Vision
Sean C. Barker
Regional Service Manager @ MHC Truck Leasing | Transportation, Fleet Management |
Vision seems like a really easy thing to understand. "This is where we want to go." Unfortunately, a lot of lesser leaders tend to leave it there. They have an idea, or a set of goals and they think that by simply articulating that to the team that maybe or hopefully things will work as intended. Or they lack the forethought to explain in more detail. There is another very important and underrated part of vision and that is ensuring that the team that you are responsible for possesses the tools, resources, experience, and skills necessary to complete the task or build towards what is trying to be accomplished.
Let's break each one of those down. Tools are devices or implements used to carry out a particular function. This can mean physical, technological, or the infrastructure necessary to complete the day-to-day work. Resources, while seemingly vast can be thought of in most cases as the human capital and financial means to meet the needs of the current and short-term future state. Experience is fairly self-explanatory but cannot be understated. The need for true and balanced tenure in today's workplace massive. The ability to lean on real life observations and past involvement during work is absolutely invaluable and in a lot of cases becoming scarce. Lastly, skills meaning the ability to do something at a high level consistently.
If you or your organization are not able or prepared to meet the criteria above, then the vision regardless of the how well it is communicated is going to be difficult achieve. But I think that in itself is the whole point. You as the leader have to see the desired outcome, the things needed to reach it, and the way in which you want it to be done. If any of those things are missing, then the vision isn't complete, and you are setting the team up for potential failure.

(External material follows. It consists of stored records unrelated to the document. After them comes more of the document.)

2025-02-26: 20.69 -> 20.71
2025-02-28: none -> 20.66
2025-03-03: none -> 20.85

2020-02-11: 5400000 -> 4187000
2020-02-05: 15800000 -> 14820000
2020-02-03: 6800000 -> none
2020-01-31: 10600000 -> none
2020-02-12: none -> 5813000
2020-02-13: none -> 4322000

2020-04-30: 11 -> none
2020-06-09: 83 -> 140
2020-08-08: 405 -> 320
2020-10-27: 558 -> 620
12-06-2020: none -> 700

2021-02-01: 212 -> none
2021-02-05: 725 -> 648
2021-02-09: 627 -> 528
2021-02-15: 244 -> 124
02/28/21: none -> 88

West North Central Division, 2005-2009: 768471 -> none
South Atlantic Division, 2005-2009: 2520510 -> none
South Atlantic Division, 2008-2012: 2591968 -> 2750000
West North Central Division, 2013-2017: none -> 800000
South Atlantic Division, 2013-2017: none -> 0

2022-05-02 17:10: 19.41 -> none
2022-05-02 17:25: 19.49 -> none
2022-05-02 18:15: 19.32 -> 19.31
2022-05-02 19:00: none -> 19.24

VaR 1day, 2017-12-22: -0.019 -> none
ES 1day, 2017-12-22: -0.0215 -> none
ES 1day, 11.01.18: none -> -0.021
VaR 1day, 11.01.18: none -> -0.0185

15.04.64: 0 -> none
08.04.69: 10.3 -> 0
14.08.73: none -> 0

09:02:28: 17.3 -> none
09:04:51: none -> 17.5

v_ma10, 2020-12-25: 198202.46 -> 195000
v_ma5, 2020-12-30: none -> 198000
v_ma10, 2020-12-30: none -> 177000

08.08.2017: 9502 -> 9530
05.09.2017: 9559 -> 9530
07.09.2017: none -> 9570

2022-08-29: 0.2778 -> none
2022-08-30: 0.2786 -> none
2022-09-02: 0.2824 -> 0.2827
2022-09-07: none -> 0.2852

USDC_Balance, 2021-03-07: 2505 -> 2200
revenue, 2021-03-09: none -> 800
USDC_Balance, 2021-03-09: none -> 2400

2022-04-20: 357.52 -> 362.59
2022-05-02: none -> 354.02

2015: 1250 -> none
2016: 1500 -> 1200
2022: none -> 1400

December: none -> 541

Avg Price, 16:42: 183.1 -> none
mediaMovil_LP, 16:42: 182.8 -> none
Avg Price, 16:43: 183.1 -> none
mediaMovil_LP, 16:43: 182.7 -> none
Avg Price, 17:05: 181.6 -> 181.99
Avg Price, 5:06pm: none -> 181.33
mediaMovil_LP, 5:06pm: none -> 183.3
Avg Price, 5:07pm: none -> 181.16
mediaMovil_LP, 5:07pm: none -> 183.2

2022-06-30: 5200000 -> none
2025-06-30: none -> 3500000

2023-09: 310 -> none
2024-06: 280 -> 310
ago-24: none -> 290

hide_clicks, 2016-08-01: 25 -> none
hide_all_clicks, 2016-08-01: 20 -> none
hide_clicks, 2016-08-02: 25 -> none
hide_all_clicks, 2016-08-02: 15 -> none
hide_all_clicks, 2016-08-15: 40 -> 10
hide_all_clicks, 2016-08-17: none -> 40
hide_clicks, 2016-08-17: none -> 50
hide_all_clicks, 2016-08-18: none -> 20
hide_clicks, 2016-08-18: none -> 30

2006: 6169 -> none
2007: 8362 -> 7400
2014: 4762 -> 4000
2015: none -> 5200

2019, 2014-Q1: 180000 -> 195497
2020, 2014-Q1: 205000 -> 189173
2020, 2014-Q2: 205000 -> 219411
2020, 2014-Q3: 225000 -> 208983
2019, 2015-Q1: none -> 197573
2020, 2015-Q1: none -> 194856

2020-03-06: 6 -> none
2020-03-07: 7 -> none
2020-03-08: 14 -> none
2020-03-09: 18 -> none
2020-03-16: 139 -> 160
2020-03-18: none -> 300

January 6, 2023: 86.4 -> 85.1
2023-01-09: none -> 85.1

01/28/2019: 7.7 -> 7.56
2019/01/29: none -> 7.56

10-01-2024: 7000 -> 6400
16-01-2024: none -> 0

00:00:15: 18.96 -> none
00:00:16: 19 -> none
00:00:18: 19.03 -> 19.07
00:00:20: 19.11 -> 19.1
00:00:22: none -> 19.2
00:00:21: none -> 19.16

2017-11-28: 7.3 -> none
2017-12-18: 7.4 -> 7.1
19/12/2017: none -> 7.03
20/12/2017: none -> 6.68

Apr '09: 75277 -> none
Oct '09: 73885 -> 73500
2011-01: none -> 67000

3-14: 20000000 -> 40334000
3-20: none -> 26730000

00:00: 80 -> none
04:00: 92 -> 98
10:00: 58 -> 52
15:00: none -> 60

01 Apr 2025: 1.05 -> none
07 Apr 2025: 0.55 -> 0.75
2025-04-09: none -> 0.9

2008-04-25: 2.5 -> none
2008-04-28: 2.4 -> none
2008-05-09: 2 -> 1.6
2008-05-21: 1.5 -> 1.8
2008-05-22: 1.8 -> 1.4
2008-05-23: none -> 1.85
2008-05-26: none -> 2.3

When I think about some of the biggest mistakes that I have seen made it almost always comes back to a lack of strategy or vision. Failing to understand who your most important people are, being unwilling to spend money in the face of current and known incoming growth, staffing challenges due to shortsighted thinking, and wanting to do things the same way they have always been done when the operation is in desperate need of change are all tell-tale signs of a group that wants to talk but has no real foresight for the future.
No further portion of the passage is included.